Plusieurs instituteurs français qui y officiaient avaient une connaissance très
approfondie de l’héritage roumain et de la langue latine. C’était eux qui traduisaient
aux élèves kabyles les textes latins sur leur propre histoire ancienne et l’histoire
des rois amazighs de l’antiquité comme Jugurtha, Massinissa…

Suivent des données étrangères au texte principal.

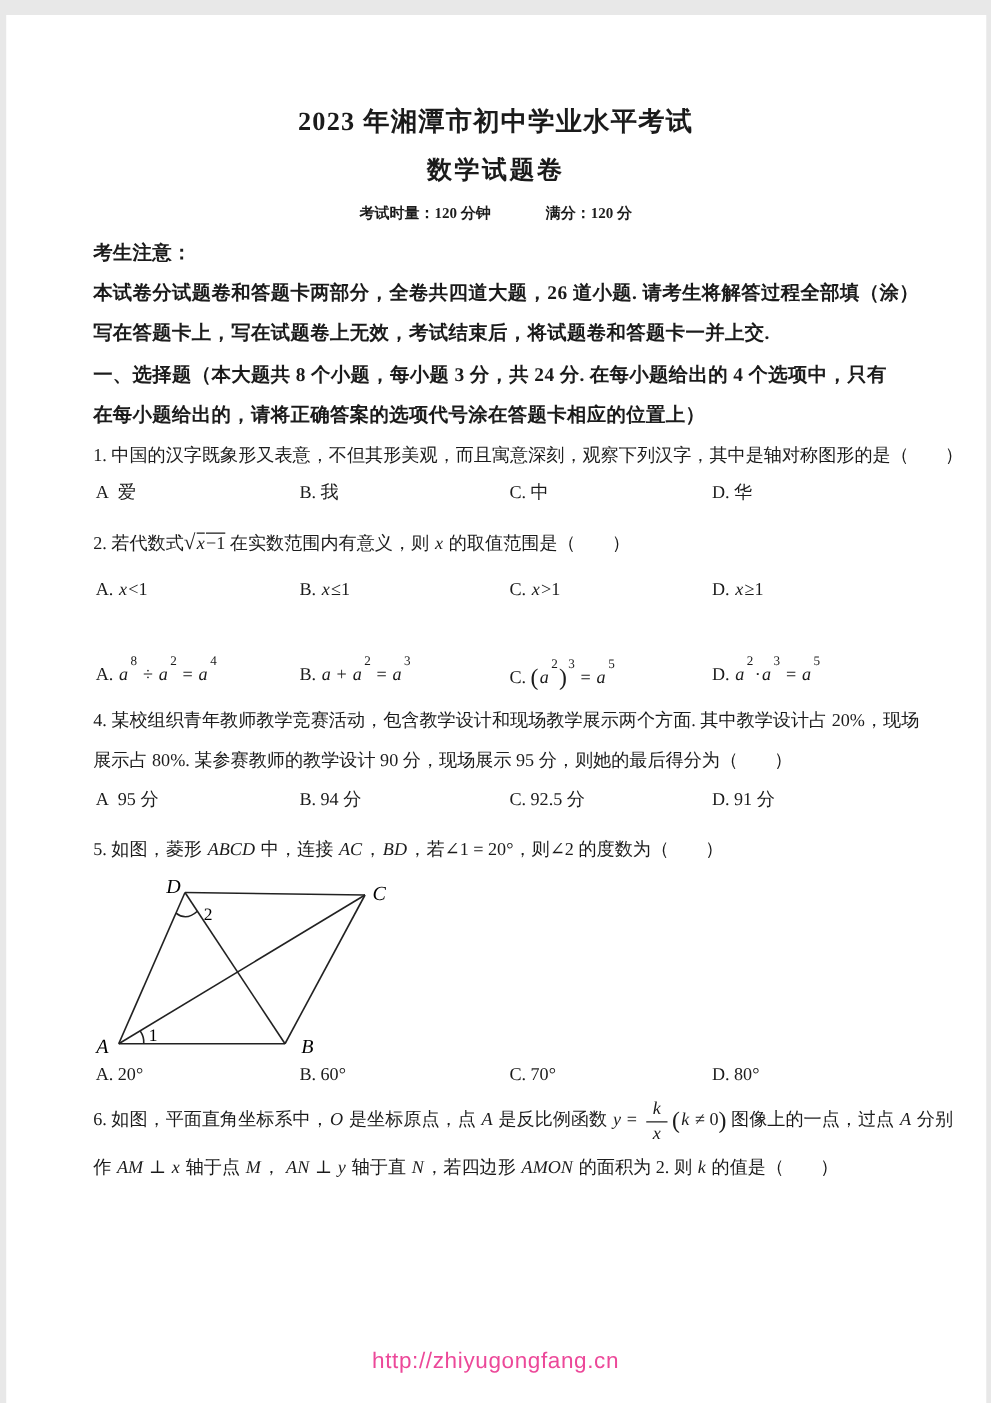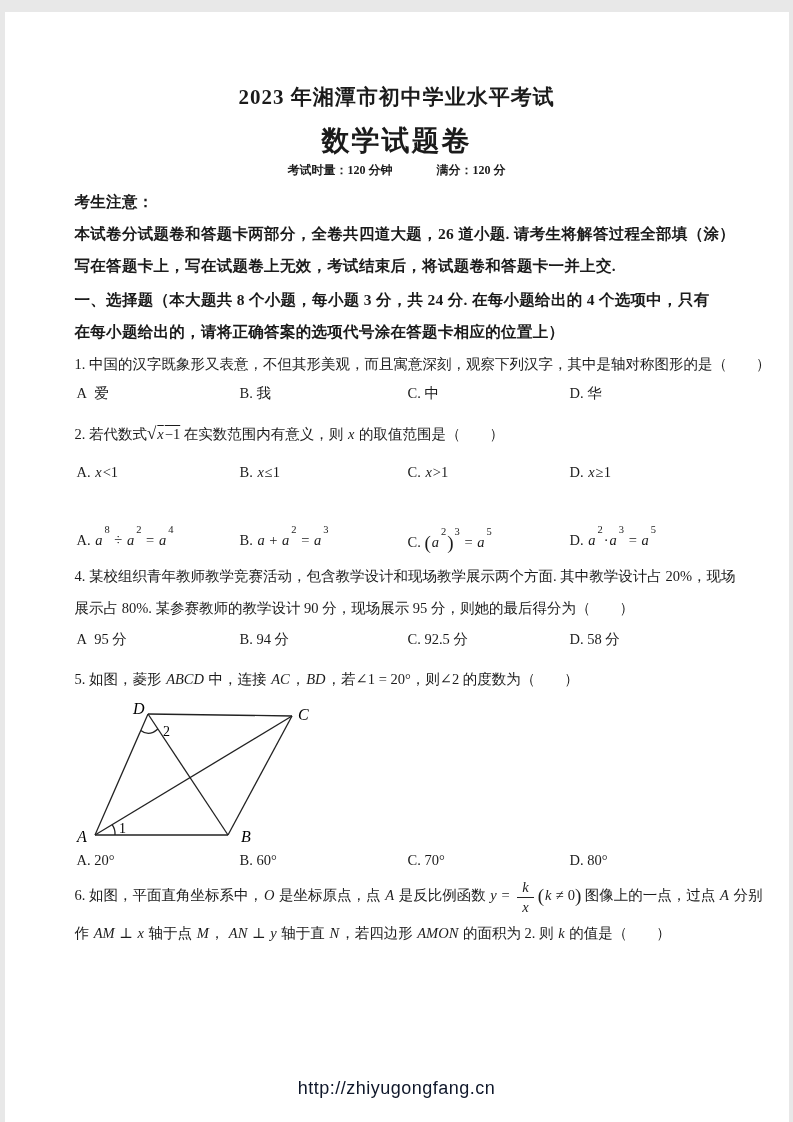--- a/index.html
+++ b/index.html
@@ -4,37 +4,37 @@
 <style>
   html,body{margin:0;padding:0;background:#e8e8e8;}
   .page{
     position:relative;width:784px;height:1122px;background:#ffffff;
     font-family:"Liberation Serif","DejaVu Serif",serif;color:#1b1b1b;
     margin:12px auto;overflow:hidden;
   }
   .abs{position:absolute;}
   .c{left:0;width:100%;text-align:center;}
   .t1{font-size:21px;font-weight:bold;letter-spacing:1px;}
-  .t2{font-size:28px;font-weight:bold;letter-spacing:2px;}
+  .t2{font-size:20px;font-weight:bold;letter-spacing:2px;}
   .info{font-size:12px;font-weight:bold;}
   .info .gap{display:inline-block;width:44px;}
   .blt{left:70px;font-size:15.5px;font-weight:bold;white-space:nowrap;letter-spacing:0.3px;}
   .q{left:70px;font-size:14.5px;white-space:nowrap;}
   .opts{left:70px;width:690px;height:24px;font-size:14.5px;}
   .opt{position:absolute;top:0;white-space:nowrap;}
   .p1{left:2px;}.p2{left:165px;}.p3{left:333px;}.p4{left:495px;}
   i{font-style:italic;margin:0 1px;}
   sup{font-size:10.5px;position:relative;top:-6px;margin:0 1px;line-height:0;}
   .ol{text-decoration:overline;}
   .rad{font-size:17px;}
   .bp{font-size:19px;vertical-align:-2px;font-weight:400;}
   .frac{display:inline-block;vertical-align:middle;text-align:center;margin:0 4px;line-height:1;}
   .frac .fn{display:block;padding:0 4px 2px;}
   .frac .fd{display:block;border-top:1.2px solid #222;padding:2px 4px 0;}
-  .wm{color:#0f172a;font-family:"Liberation Sans","DejaVu Sans",sans-serif;
+  .wm{color:#ec4899;font-family:"Liberation Sans","DejaVu Sans",sans-serif;
       font-size:18px;letter-spacing:0.5px;}
   svg text{font-family:"Liberation Serif","DejaVu Serif",serif;}
   .vlbl{font-size:16px;font-style:italic;}
   .albl{font-size:14px;}
 </style>
 </head>
 <body>
 
 <div class="page">
 
@@ -75,21 +75,21 @@
     <span class="opt p3">C. <span class="bp">(</span><i>a</i><sup>2</sup><span class="bp">)</span><sup>3</sup> = <i>a</i><sup>5</sup></span>
     <span class="opt p4">D. <i>a</i><sup>2</sup>·<i>a</i><sup>3</sup> = <i>a</i><sup>5</sup></span>
   </div>
 
   <div class="abs q" style="top:555px">4. 某校组织青年教师教学竞赛活动，包含教学设计和现场教学展示两个方面. 其中教学设计占 20%，现场</div>
   <div class="abs q" style="top:587px">展示占 80%. 某参赛教师的教学设计 90 分，现场展示 95 分，则她的最后得分为（　　）</div>
   <div class="abs opts" style="top:618px">
     <span class="opt p1">A&nbsp;&nbsp;95 分</span>
     <span class="opt p2">B. 94 分</span>
     <span class="opt p3">C. 92.5 分</span>
-    <span class="opt p4">D. 58 分</span>
+    <span class="opt p4">D. 91 分</span>
   </div>
 
   <div class="abs q" style="top:658px">5. 如图，菱形 <i>ABCD</i> 中，连接 <i>AC</i>，<i>BD</i>，若∠1 = 20°，则∠2 的度数为（　　）</div>
 
   <svg class="abs" style="left:60px;top:690px" width="320" height="150" viewBox="0 0 320 150">
     <g stroke="#222" stroke-width="1.3" fill="none">
       <path d="M 83,12 L 227,14"></path>
       <path d="M 30,133 L 163,133"></path>
       <path d="M 83,12 L 30,133"></path>
       <path d="M 227,14 L 163,133"></path>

En mûrissant et en devenant, pratiquement tous, des
militants nationalistes très radicaux-ils étaient tous pour la lutte armée
qu’ils voulaient immédiate-, ils n’ont jamais voulu renoncer à cette identité amazighe
qui leur est restée chevillée au corps. Hommes de principe, de conviction et de
courage, ils n’ont jamais flanché
jusqu’à ce qu’ils soient tués par les forces de l’Armée de libération nationale
(ALN). D’ailleurs, le premier à tomber, avec son compagnon de toujours Mbarek
Aït Menguellet, était Amar Ould-Hamouda en 1956. En 1957, c’était au tour de
son acolyte Ouâli Bennaï d’être tué d’une rafale de mitraillette à la sortie de
son village natal.
D’ailleurs, Me Abdennour nous a fait confidence lors
de sa rencontre avec Abane Remdan, qui a été parmi ceux qui ont condamné Ouâli
Bennaï à mort. En fait, se sachant condamner à mort, ce dernier l’avait chargé
de lui transmettre ce message on ne peut plus laconique mais ô combien terrible : « En creusant ma tombe, tu creuses aussi la
tienne.» Il avait tout à fait raison. Car l’on sait tous ce qui est arrivé
par la suite. Abane a eu le même sort et dans des conditions encore plus
tragiques.
Après les purges contre ces authentiques patriotes, l’Algérie
allait commencer sa descente en enfer. Car ceux qui ont pris le pouvoir ont
voulu qu’elle ne soit pas elle-même. Mais un vulgaire satellite d’un monde
arabe fictif. Son indépendance acquise
au prix d’énormes sacrifices va être une grande déception. La décennie noire
avec ses milliers de morts et autant de disparus en est la preuve. Pendant ce temps-là, la Kabylie et les Kabyles qui
ont tant donné à l’Algérie, commencent à lui tourner définitivement le dos. Ils
veulent avoir un autre destin qui leur est propre.